During this period, Ralph played interstate football for WA six times and kicked 21 goals. He also played in Claremont's 1981 premiership team, in which he kicked three goals, and in their 1982 and 1983 losing Grand Final teams against Swan Districts.

Ralph made his debut for the Carlton Football Club in Round 1 of the 1984 season in the second biggest victory the Blues have ever managed, against 1983 minor premiers North Melbourne. He kicked nine goals in a score of 31.13 (199), and after seven matches had kicked 35 goals; however for the rest of his three seasons at Carlton, injuries and effective strategies by opposing coaches led to him alternating between the seniors and reserves. Nonetheless, Ralph played a sensational game at VFL Park in the 1984 Qualifying Final, where he kicked eight of Carlton's fourteen goals. A knee injury disrupted him early in the 1985 season, and it was not until late in 1986 that Ralph showed any approach to his early promise, kicking twelve goals in the last two home-and-away games against Footscray and Melbourne. However, a poor performance in the Qualifying Final against the Swans saw him play in the Blues' reserves premiership team.

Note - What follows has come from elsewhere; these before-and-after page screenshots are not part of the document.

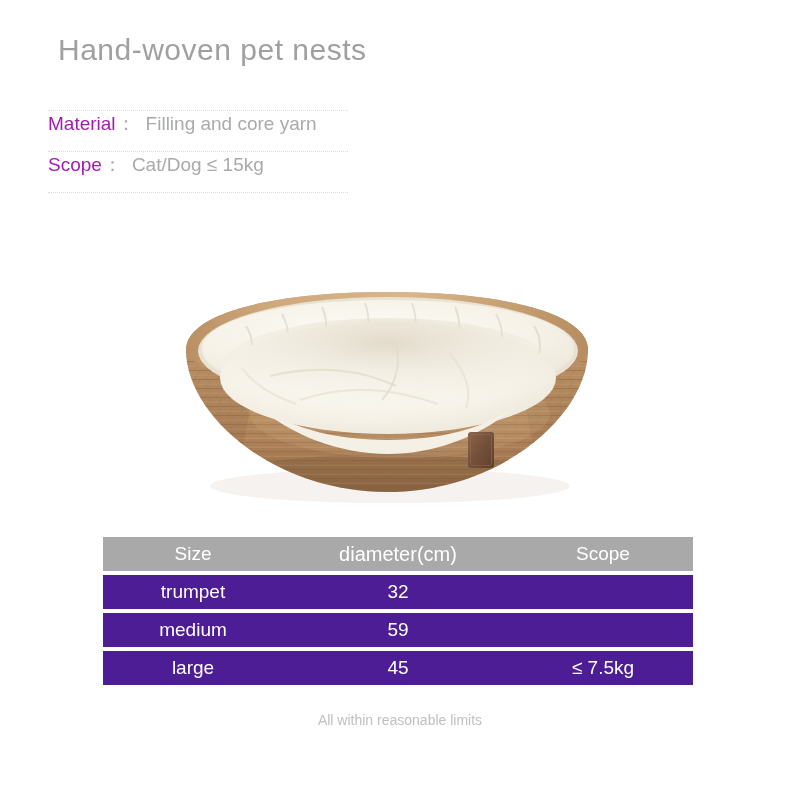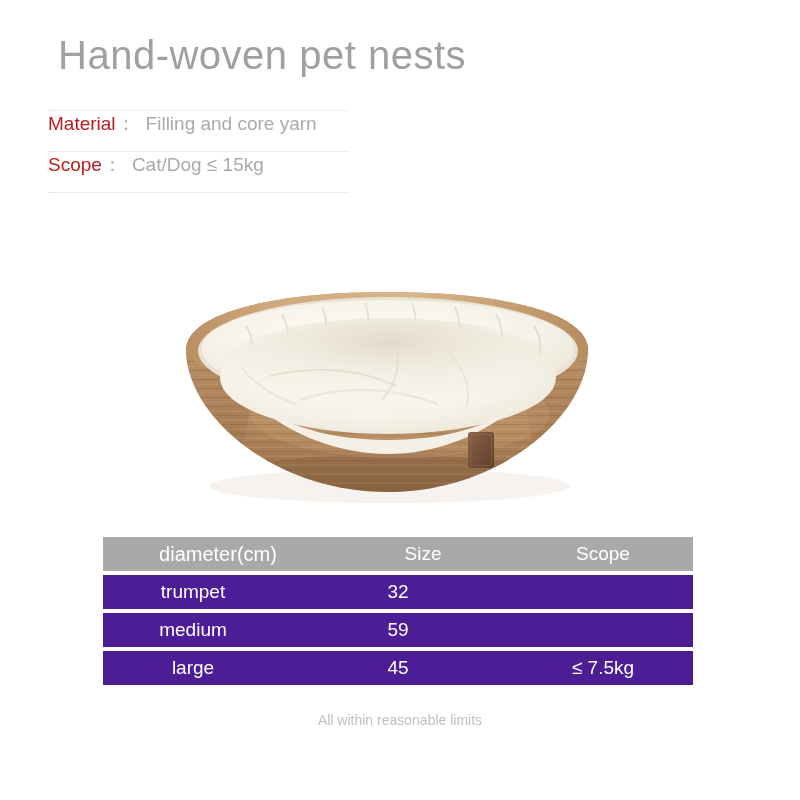--- a/index.html
+++ b/index.html
@@ -13,21 +13,21 @@
     position: relative;
   }
 
   .page { position: relative; width: 800px; height: 800px; }
 
   
   .title {
     position: absolute;
     left: 58px;
     top: 33px;
-    font-size: 40px;
+    font-size: 30px;
     font-weight: 400;
     color: #9fa0a2;
     letter-spacing: 0.5px;
     white-space: nowrap;
   }
 
   
   .specs {
     position: absolute;
     left: 48px;
@@ -40,21 +40,21 @@
     border-top: 1px dotted #dcdcdc;
   }
   .spec-row {
     display: flex;
     align-items: baseline;
     height: 40px;
     white-space: nowrap;
   }
   .spec-label {
     font-size: 19px;
-    color: #b91c1c;
+    color: #a21caf;
     font-weight: 400;
   }
   .spec-colon {
     font-size: 19px;
     color: #a9aaac;
     padding: 0 10px 0 1px;
   }
   .spec-value {
     font-size: 19px;
     color: #a9aaac;
@@ -278,22 +278,22 @@
       <g>
         <rect x="318" y="214" width="26" height="36" rx="3" fill="url(#tagGrad)"></rect>
         <rect x="320.5" y="216.5" width="21" height="31" rx="2" fill="none" stroke="#9a7257" stroke-width="0.8" opacity="0.55"></rect>
       </g>
     </svg>
   </div>
 
   <div class="spec-table">
 
     <div class="trow header">
+      <div class="cell c-size">Size</div>
       <div class="cell c-diam">diameter(cm)</div>
-      <div class="cell c-size">Size</div>
       <div class="cell c-scope">Scope</div>
     </div>
 
     <div class="trow data">
       <div class="cell c-size">trumpet</div>
       <div class="cell c-diam">32</div>
     </div>
 
     <div class="trow data">
       <div class="cell c-size">medium</div>

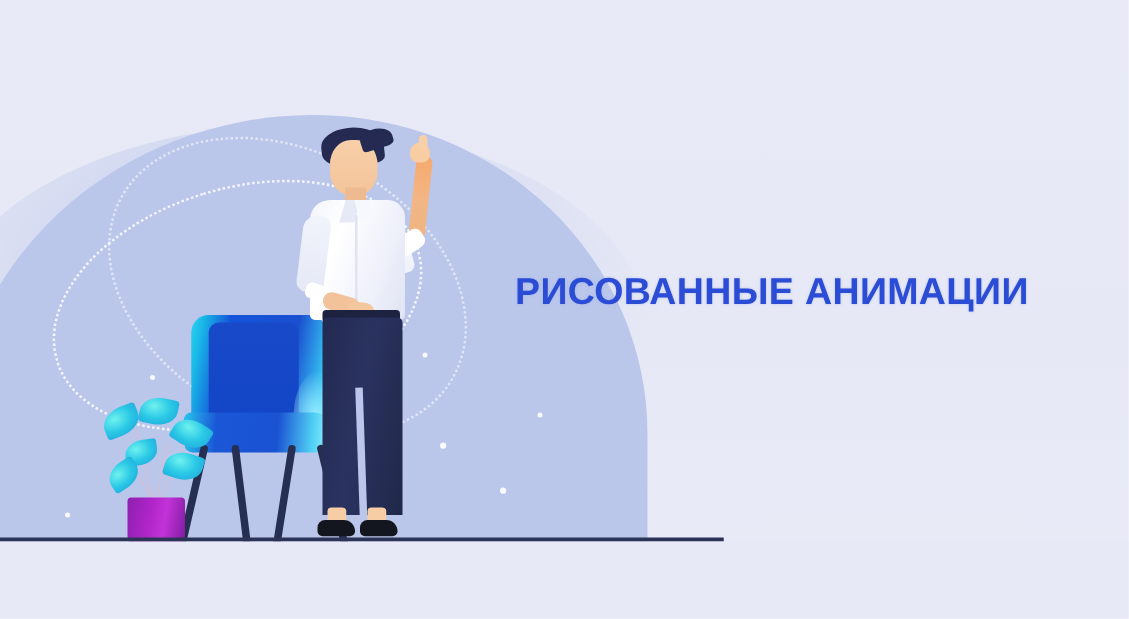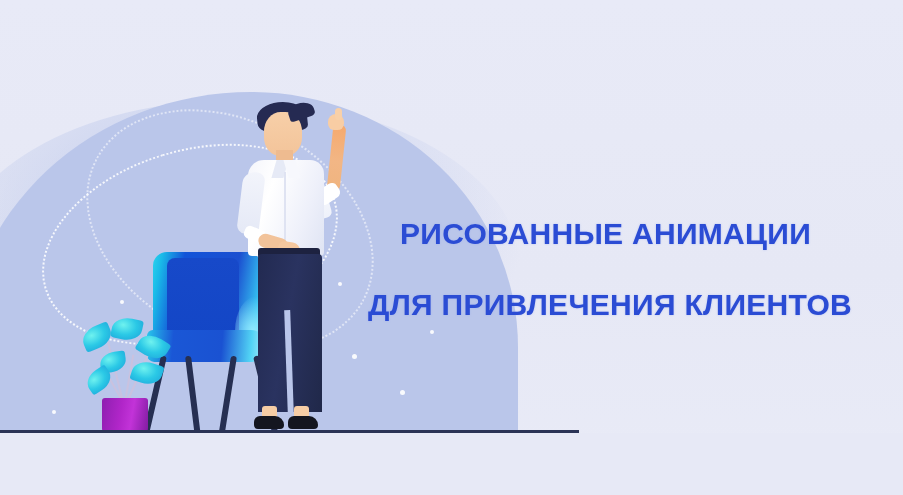--- a/index.html
+++ b/index.html
@@ -259,21 +259,21 @@
   }
   .sub-line {
     position: absolute;
     font-size: 30px;
     font-weight: bold;
     letter-spacing: .3px;
     color: #2b4cd4;
     white-space: nowrap;
     text-shadow: 0 0 2px rgba(140,160,240,.55);
   }
-  .sub-1 { left: 400px; top: 217px; }
+  .sub-1 { left: 412px; top: 217px; }
   .sub-2 { left: 368px; top: 288px; }
 </style>
 </head>
 <body>
 
 <div id="banner">
 
   <div class="bg-base"></div>
 
   <div class="blob"></div>
@@ -348,15 +348,14 @@
     <div class="ankle ankle-l"></div>
     <div class="ankle ankle-r"></div>
     <div class="shoe shoe-l"></div>
     <div class="shoe shoe-r"></div>
   </div>
 
   <div class="floor-band"></div>
   <div class="floor-line"></div>
 
   <div class="sub-line sub-1">РИСОВАННЫЕ АНИМАЦИИ</div>
-  <div class="sub-line sub-2">ДЛЯ ПРИВЛЕЧЕНИЯ КЛИЕНТОВ</div>
 
 </div>
 
 </body></html>

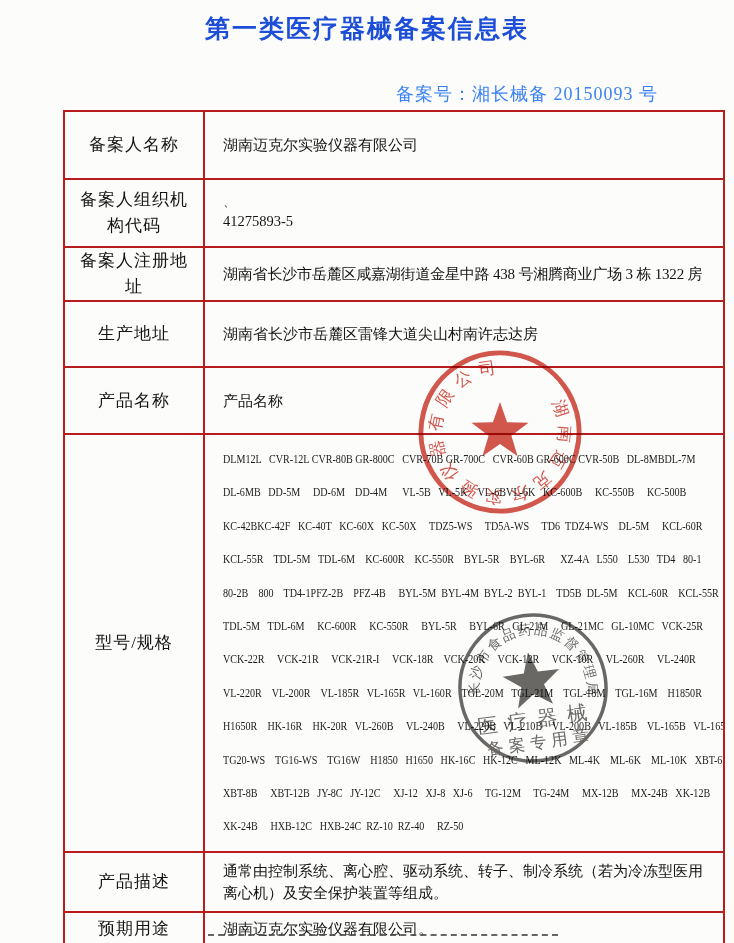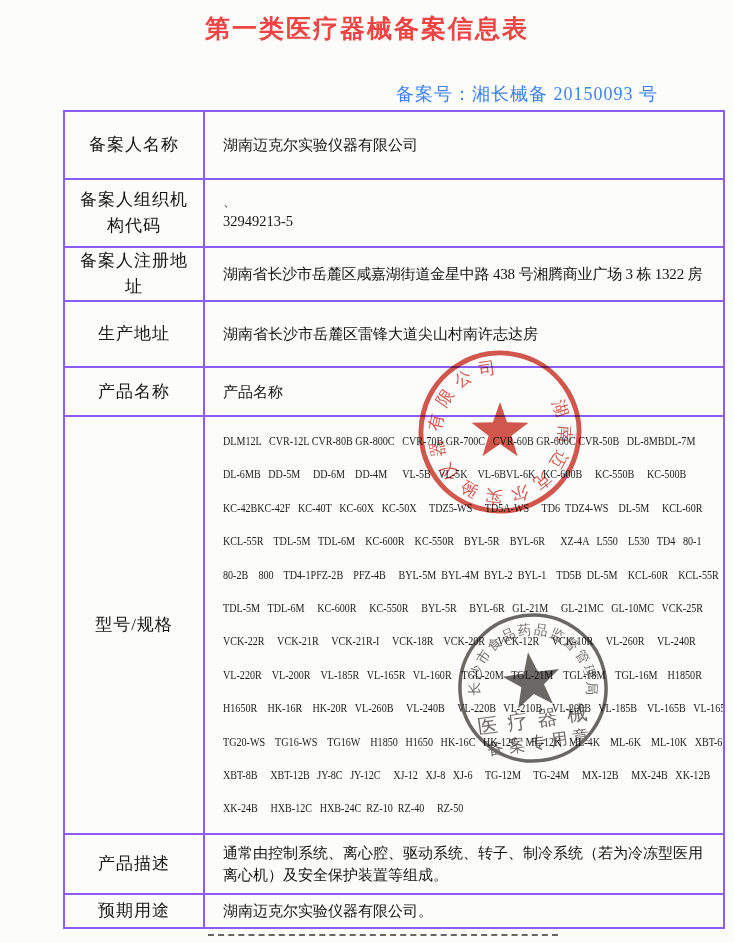--- a/index.html
+++ b/index.html
@@ -9,51 +9,51 @@
     font-family:"Liberation Serif","DejaVu Serif",serif;
     position:relative;overflow:hidden;
   }
   .page{
     position:absolute;left:0;top:0;width:734px;height:943px;
     background:#fcfcfb;
   }
   .doc-title{
     position:absolute;left:0;top:12px;width:100%;
     text-align:center;
-    font-size:25px;font-weight:bold;color:#ef4444;
+    font-size:25px;font-weight:bold;color:#1d4ed8;
     letter-spacing:2px;
   }
   .record-no{
     position:absolute;top:82px;right:76px;
     font-size:18px;color:#3b82f6;letter-spacing:1px;
   }
   .form-table{
     position:absolute;left:63px;top:110px;width:660px;
     border-collapse:collapse;table-layout:fixed;
   }
   .form-table td{
-    border:2px solid #8b5cf6;
+    border:2px solid #b91c1c;
     vertical-align:middle;
     color:#141414;
     padding:0;
   }
   td.lbl{
     text-align:center;
     font-size:17px;
     padding:0 10px;
     letter-spacing:1px;
     line-height:26px;
   }
   td.val{
     font-size:15px;
     padding-left:18px;padding-right:8px;
     line-height:22px;
   }
   tr.r0{height:68px;} tr.r1{height:68px;margin-top:20px;} tr.r2{height:53px;margin-left:40px;}
-  tr.r3{height:66px;} tr.r4{height:49px;padding-left:8px;} tr.r5{height:418px;}
+  tr.r3{height:66px;} tr.r4{height:67px;padding-left:8px;} tr.r5{height:418px;}
   tr.r6{height:60px;border-radius:28px;} tr.r7{height:34px;}
   .addr{white-space:nowrap;font-size:14px;letter-spacing:-0.2px;overflow:hidden;}
   .code-note{display:block;font-size:13px;line-height:16px;color:#222;}
   .code-val{display:block;font-size:14.5px;}
   td.models{vertical-align:top;padding-top:8px;overflow:hidden;}
   .model-line{
     font-size:11.5px;
     line-height:33.4px;
     white-space:pre;
     color:#1b1b1b;
@@ -90,21 +90,21 @@
       </colgroup>
     <tbody>
         <tr class="r0">
       <td class="lbl">备案人名称</td>
       <td class="val">湖南迈克尔实验仪器有限公司</td>
     </tr>
     <tr class="r1">
       <td class="lbl">备案人组织机构代码</td>
       <td class="val">
         <span class="code-note">、</span>
-        <span class="code-val">32949213-5</span>
+        <span class="code-val">41275893-5</span>
       </td>
     </tr>
     <tr class="r2">
       <td class="lbl">备案人注册地址</td>
       <td class="val addr">湖南省长沙市岳麓区咸嘉湖街道金星中路 438 号湘腾商业广场 3 栋 1322 房</td>
     </tr>
     <tr class="r3">
       <td class="lbl">生产地址</td>
       <td class="val">湖南省长沙市岳麓区雷锋大道尖山村南许志达房</td>
     </tr>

However, Ralph soon had a falling-out with coach Robert Walls and possible clearances to Fitzroy and North Melbourne (for whom Claremont teammates Jimmy and Phil Krakouer played) were refused. Consequently, Ralph returned to Claremont, where in more suitable conditions he showed he had not lost his old touch, playing an important role in Claremont's all-conquering 1987 season with 75 goals including ten in the second semi against Subiaco, equalling Darren Bennett's record from the previous season. Ralph played briefly with Glenelg in 1988, and then returned to Claremont the following season, playing his last match in the Grand Final.